Data items
****************************************
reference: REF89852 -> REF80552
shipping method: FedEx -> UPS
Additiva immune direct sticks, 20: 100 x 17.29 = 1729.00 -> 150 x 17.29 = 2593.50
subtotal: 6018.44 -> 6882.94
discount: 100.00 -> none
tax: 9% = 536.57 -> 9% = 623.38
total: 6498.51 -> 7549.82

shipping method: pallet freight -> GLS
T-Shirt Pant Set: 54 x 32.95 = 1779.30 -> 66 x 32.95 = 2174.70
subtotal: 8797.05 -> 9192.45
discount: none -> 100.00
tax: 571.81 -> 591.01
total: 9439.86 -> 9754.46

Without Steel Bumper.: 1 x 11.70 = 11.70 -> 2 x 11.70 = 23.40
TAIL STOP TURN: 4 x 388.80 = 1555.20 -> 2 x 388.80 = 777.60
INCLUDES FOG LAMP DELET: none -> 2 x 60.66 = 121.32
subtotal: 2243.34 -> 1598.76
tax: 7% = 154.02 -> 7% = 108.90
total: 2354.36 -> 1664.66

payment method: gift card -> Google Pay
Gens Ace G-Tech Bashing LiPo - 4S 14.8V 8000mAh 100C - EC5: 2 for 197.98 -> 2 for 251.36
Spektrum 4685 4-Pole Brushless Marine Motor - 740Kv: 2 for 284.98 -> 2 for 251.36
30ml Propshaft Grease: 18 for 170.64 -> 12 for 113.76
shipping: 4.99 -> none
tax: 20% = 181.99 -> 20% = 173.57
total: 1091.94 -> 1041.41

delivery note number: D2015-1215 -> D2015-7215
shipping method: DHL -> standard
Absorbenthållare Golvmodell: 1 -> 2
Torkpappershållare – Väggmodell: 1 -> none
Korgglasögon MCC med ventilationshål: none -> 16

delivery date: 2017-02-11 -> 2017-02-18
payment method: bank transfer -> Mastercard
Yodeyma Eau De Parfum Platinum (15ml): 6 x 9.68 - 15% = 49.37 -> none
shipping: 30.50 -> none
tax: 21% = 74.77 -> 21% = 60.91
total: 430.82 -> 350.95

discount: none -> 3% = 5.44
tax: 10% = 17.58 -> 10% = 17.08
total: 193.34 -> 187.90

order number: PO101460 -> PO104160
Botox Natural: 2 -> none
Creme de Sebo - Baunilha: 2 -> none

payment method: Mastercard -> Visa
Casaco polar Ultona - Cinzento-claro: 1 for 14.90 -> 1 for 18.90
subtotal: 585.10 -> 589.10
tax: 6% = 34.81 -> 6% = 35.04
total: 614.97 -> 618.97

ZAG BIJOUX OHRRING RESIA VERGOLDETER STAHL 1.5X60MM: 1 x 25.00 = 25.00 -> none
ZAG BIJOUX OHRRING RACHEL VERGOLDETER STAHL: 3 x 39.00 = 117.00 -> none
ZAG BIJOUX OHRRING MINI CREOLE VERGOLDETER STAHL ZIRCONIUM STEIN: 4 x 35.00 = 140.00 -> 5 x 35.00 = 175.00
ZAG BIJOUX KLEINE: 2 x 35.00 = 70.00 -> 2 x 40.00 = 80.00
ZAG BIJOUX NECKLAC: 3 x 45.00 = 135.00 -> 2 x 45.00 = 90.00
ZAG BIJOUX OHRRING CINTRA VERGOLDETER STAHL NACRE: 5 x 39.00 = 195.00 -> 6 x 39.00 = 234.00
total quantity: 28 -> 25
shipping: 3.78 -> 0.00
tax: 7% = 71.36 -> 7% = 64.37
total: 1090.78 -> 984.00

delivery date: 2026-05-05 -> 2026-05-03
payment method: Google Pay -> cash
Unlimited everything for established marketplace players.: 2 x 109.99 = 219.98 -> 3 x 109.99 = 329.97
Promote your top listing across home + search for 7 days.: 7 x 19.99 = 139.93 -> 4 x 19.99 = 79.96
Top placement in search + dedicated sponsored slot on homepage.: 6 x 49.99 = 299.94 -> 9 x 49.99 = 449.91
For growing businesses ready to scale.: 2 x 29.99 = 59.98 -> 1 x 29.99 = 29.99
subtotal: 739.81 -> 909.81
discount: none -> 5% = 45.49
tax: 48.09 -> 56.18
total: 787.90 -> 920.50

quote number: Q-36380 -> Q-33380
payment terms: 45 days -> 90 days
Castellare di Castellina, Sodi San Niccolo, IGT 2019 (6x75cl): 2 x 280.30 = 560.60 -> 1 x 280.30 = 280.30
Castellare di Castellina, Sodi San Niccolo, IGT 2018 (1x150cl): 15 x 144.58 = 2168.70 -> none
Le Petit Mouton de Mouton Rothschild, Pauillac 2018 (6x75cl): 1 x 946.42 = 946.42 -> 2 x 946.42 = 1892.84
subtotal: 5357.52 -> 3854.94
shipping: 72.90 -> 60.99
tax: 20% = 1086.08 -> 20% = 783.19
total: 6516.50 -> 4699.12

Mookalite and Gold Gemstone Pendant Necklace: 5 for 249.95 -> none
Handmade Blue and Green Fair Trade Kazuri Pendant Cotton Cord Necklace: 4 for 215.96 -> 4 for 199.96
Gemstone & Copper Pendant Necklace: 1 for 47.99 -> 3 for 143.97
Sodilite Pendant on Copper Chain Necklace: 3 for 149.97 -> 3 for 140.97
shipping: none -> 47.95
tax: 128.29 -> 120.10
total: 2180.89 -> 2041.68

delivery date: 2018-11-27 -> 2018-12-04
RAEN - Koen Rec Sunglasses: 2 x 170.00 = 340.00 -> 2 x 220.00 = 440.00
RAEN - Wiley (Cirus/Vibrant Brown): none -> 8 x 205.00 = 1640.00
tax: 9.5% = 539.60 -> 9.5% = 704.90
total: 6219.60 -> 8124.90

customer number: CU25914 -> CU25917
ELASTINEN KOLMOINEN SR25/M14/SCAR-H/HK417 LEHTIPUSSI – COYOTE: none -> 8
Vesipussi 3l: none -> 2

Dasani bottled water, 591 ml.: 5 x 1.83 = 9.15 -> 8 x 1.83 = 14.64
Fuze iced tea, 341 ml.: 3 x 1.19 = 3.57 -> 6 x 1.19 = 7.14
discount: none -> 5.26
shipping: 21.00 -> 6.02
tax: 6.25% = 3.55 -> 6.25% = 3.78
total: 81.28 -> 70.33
****************************************
Task to carry out
If a line holds the string "Pendant", it counts; please state how many such lines there are in the data, with nothing more.

Output below
4